Return every line of the records, exact and in full, until you have returned the line with "-293,7 +293,7 @@", and include none of the pictures.

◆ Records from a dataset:
——————————
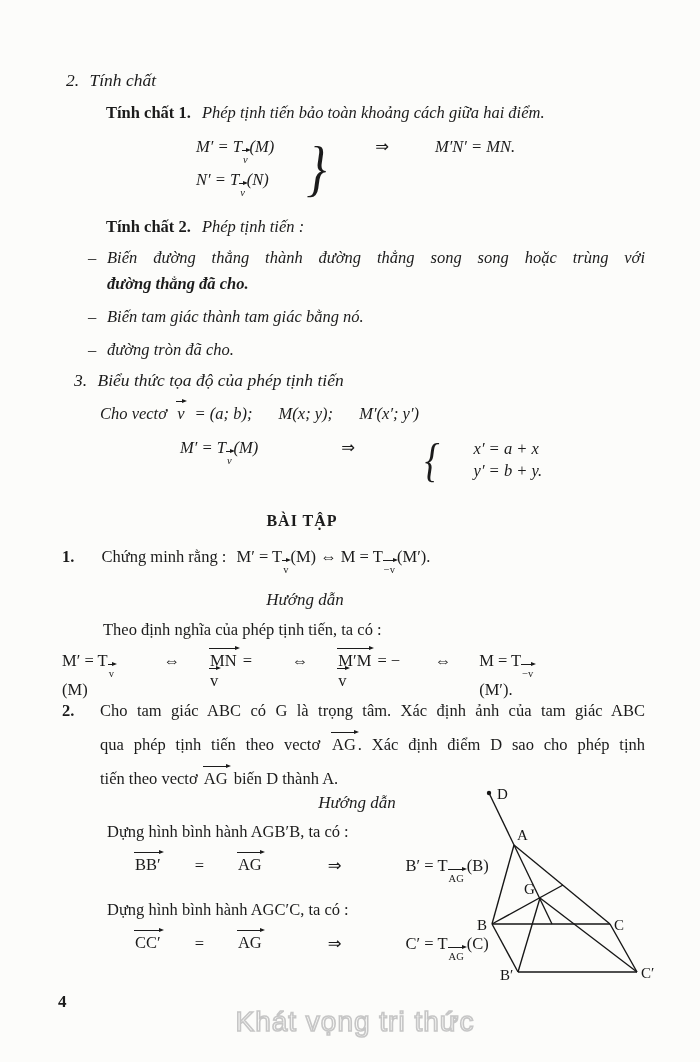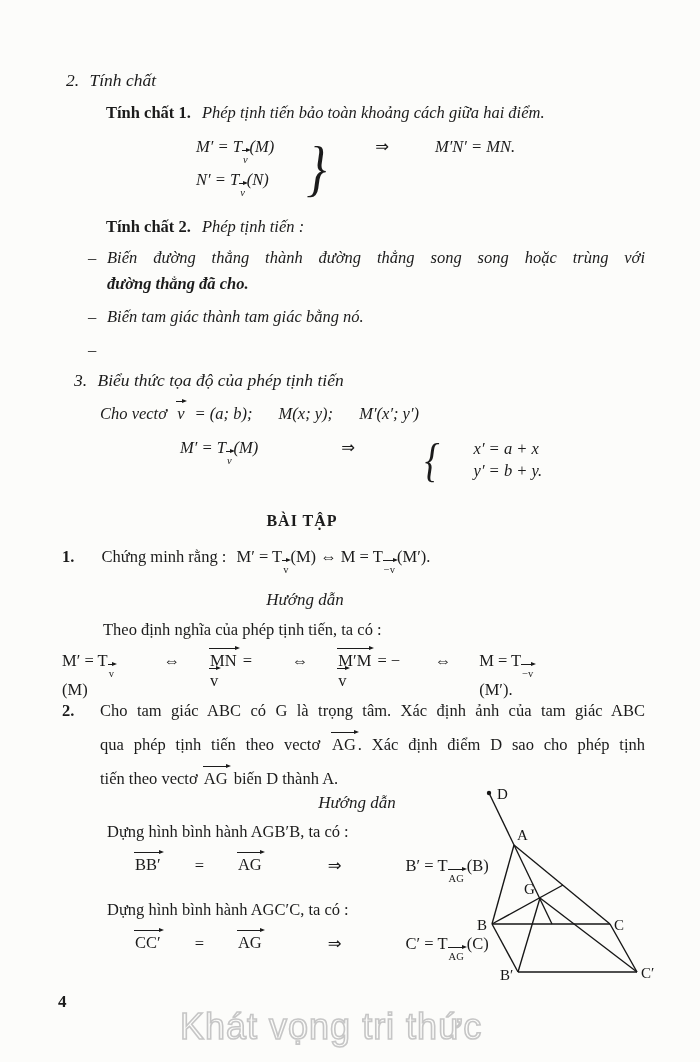--- a/index.html
+++ b/index.html
@@ -85,6 +85,7 @@
       <div style="display:flex;">
         <span style="width:19px;flex:none;">–</span>
         <span style="flex:1;">
+          <span style="display:block;">đường tròn đã cho.</span>
         </span>
       </div>
     </div>

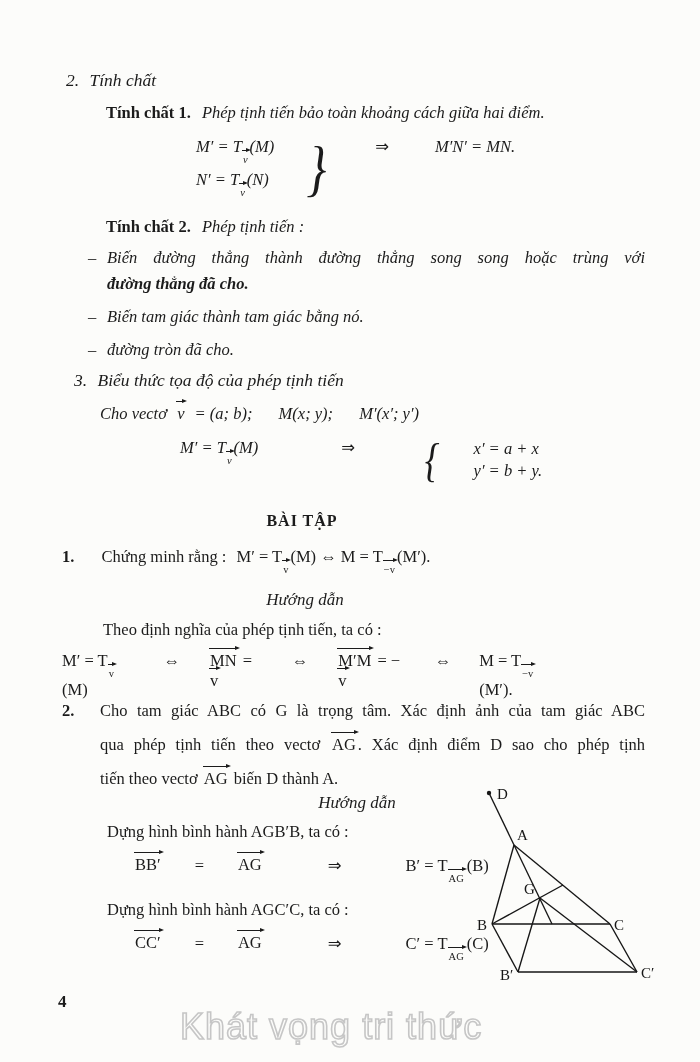--- a/index.html
+++ b/index.html
@@ -35,7 +35,7 @@
 
 <div class="page">
 
-  <div class="abs watermark" style="left:180px;top:1006px;width:350px;text-align:left;font-size:36px;font-weight:normal;-webkit-text-stroke:1.6px #c6c6c6;letter-spacing:1px;">Khát vọng tri thức</div>
+  <div class="abs watermark" style="left:180px;top:1006px;width:350px;text-align:center;font-size:28px;font-weight:normal;-webkit-text-stroke:1.6px #c6c6c6;letter-spacing:1px;">Khát vọng tri thức</div>
 
   <div class="content">
 

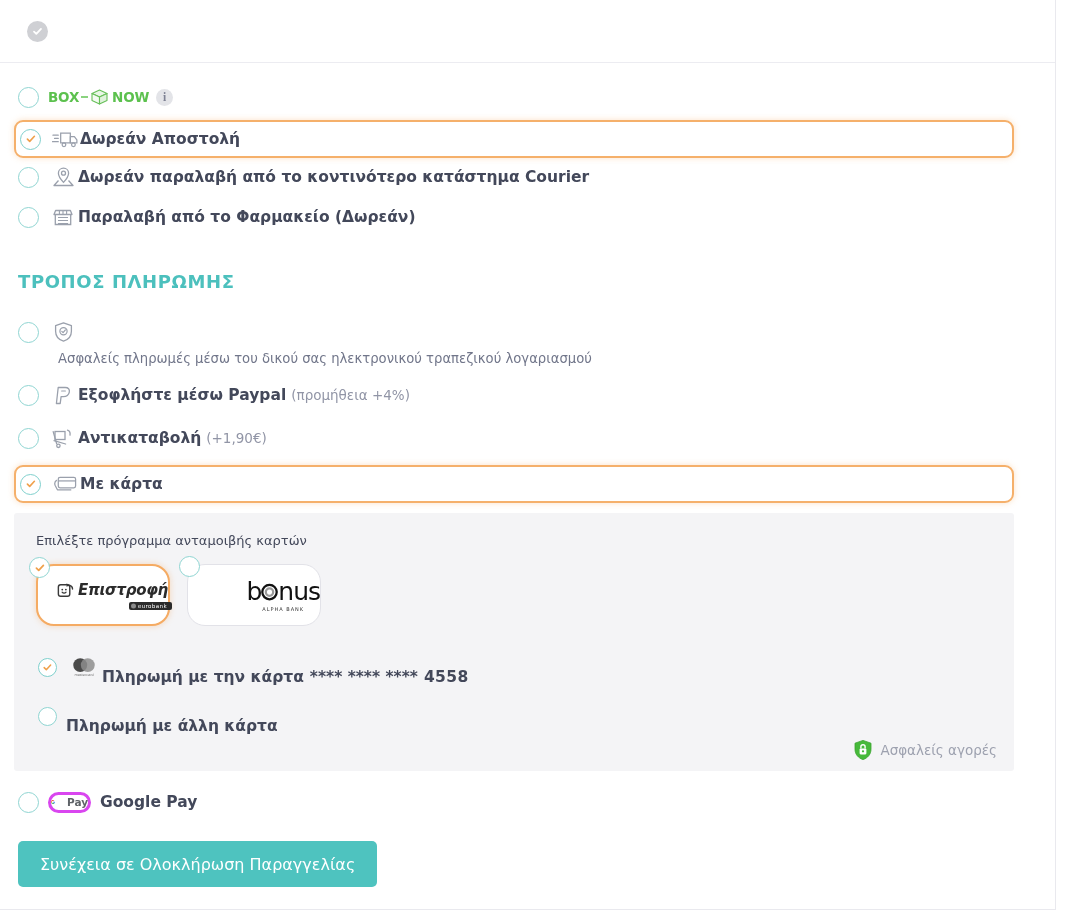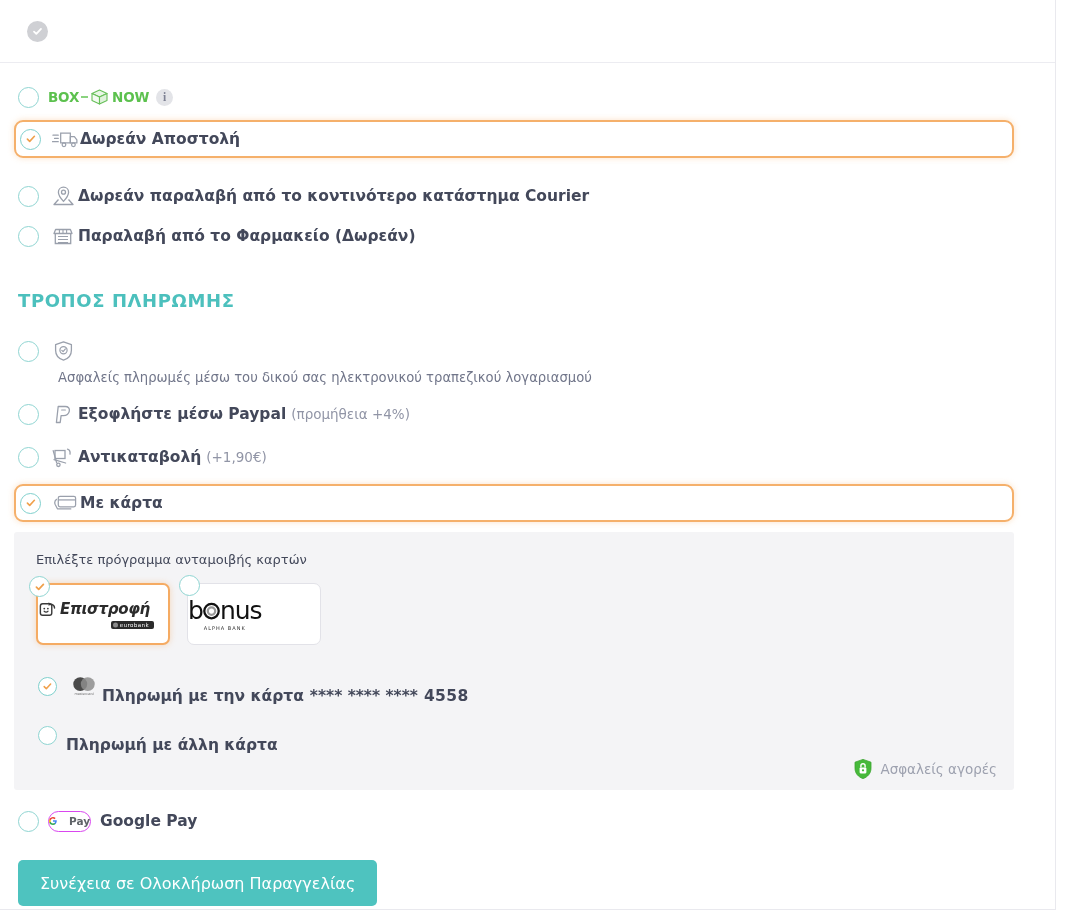--- a/index.html
+++ b/index.html
@@ -293,7 +293,7 @@
         <span class="info-i">i</span>
       </div>
 
-      <div class="opt-row boxed" style="margin-bottom:21px;">
+      <div class="opt-row boxed" style="margin-bottom:2px;">
         <span class="radio checked">
           <svg width="12" height="12" viewBox="0 0 12 12">
             <path d="M2.4 6.1 L4.7 8.4 L9.4 3.3" fill="none" stroke="#f0a04b" stroke-width="1.6" stroke-linecap="round" stroke-linejoin="round"></path>

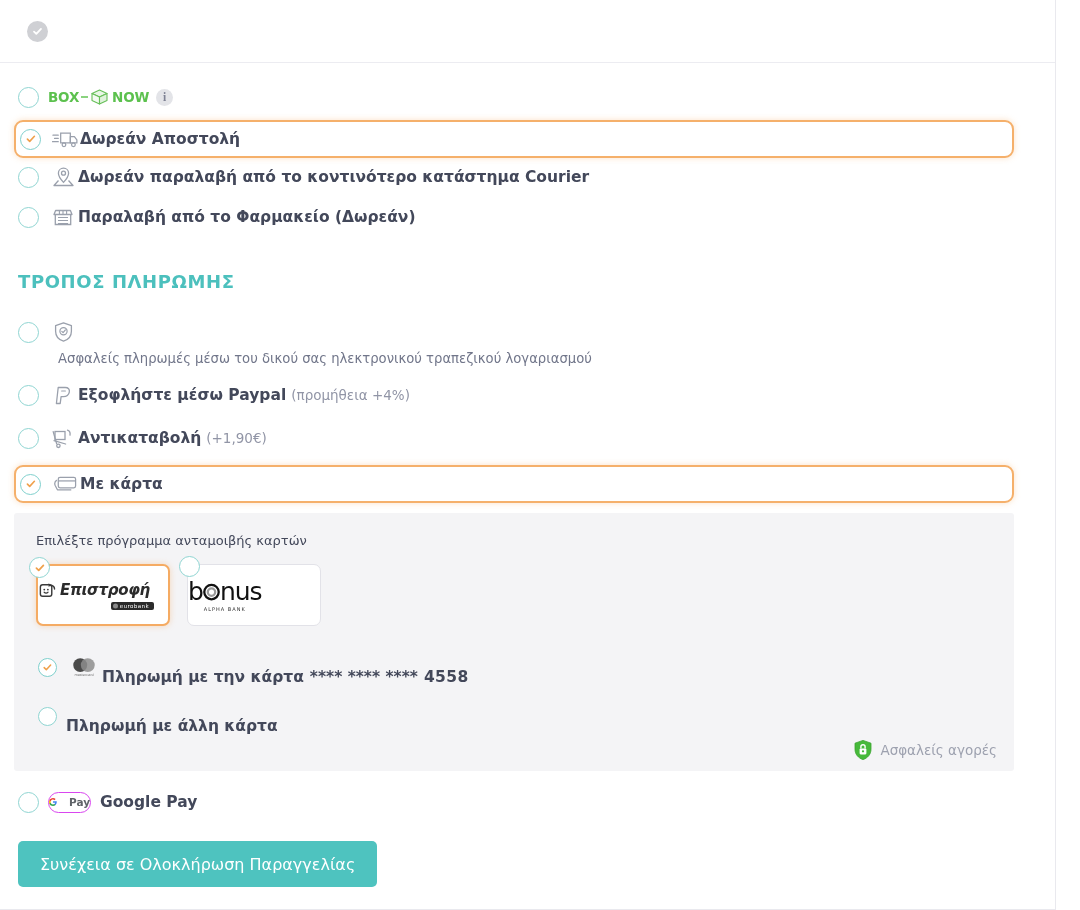--- a/index.html
+++ b/index.html
@@ -169,8 +169,8 @@
     width: 134px; height: 62px;
     background: #ffffff;
     border: 1px solid #e2e2e8;
-    border-radius: 7px;
-    display: flex; align-items: center; justify-content: flex-start;
+    border-radius: 18px;
+    display: flex; align-items: center; justify-content: flex-end;
   }
   .prog-card.sel {
     border: 2px solid #f5ab63;

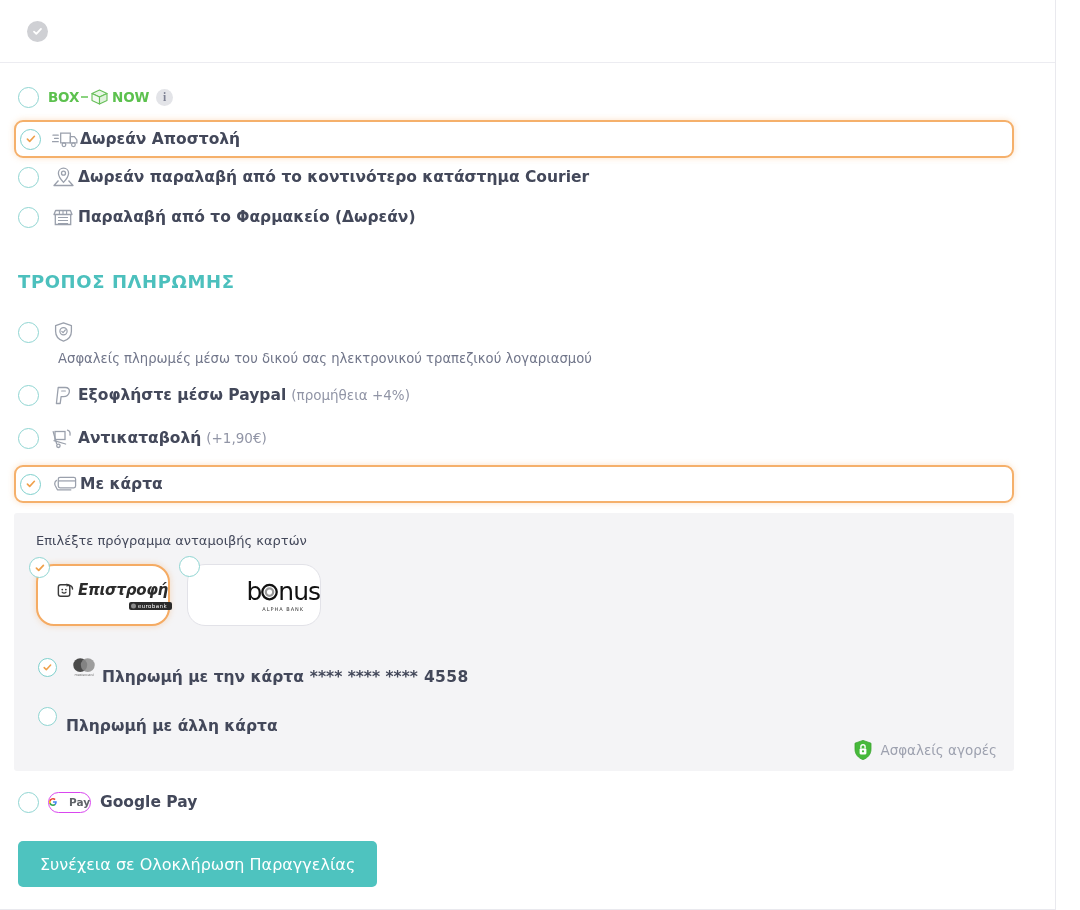--- a/index.html
+++ b/index.html
@@ -252,7 +252,7 @@
 
   .gpay-pill {
     width: 43px; height: 21px;
-    border: 1px solid #d946ef;
+    border: 3px solid #d946ef;
     border-radius: 11px;
     background: #fff;
     display: flex; align-items: center; justify-content: center;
——————————
◆ RESPONSE AREA:
--- a/index.html
+++ b/index.html
@@ -85,6 +85,7 @@
       <div style="display:flex;">
         <span style="width:19px;flex:none;">–</span>
         <span style="flex:1;">
+          <span style="display:block;">đường tròn đã cho.</span>
         </span>
       </div>
     </div>

--- a/index.html
+++ b/index.html
@@ -35,7 +35,7 @@
 
 <div class="page">
 
-  <div class="abs watermark" style="left:180px;top:1006px;width:350px;text-align:left;font-size:36px;font-weight:normal;-webkit-text-stroke:1.6px #c6c6c6;letter-spacing:1px;">Khát vọng tri thức</div>
+  <div class="abs watermark" style="left:180px;top:1006px;width:350px;text-align:center;font-size:28px;font-weight:normal;-webkit-text-stroke:1.6px #c6c6c6;letter-spacing:1px;">Khát vọng tri thức</div>
 
   <div class="content">
 

--- a/index.html
+++ b/index.html
@@ -293,7 +293,7 @@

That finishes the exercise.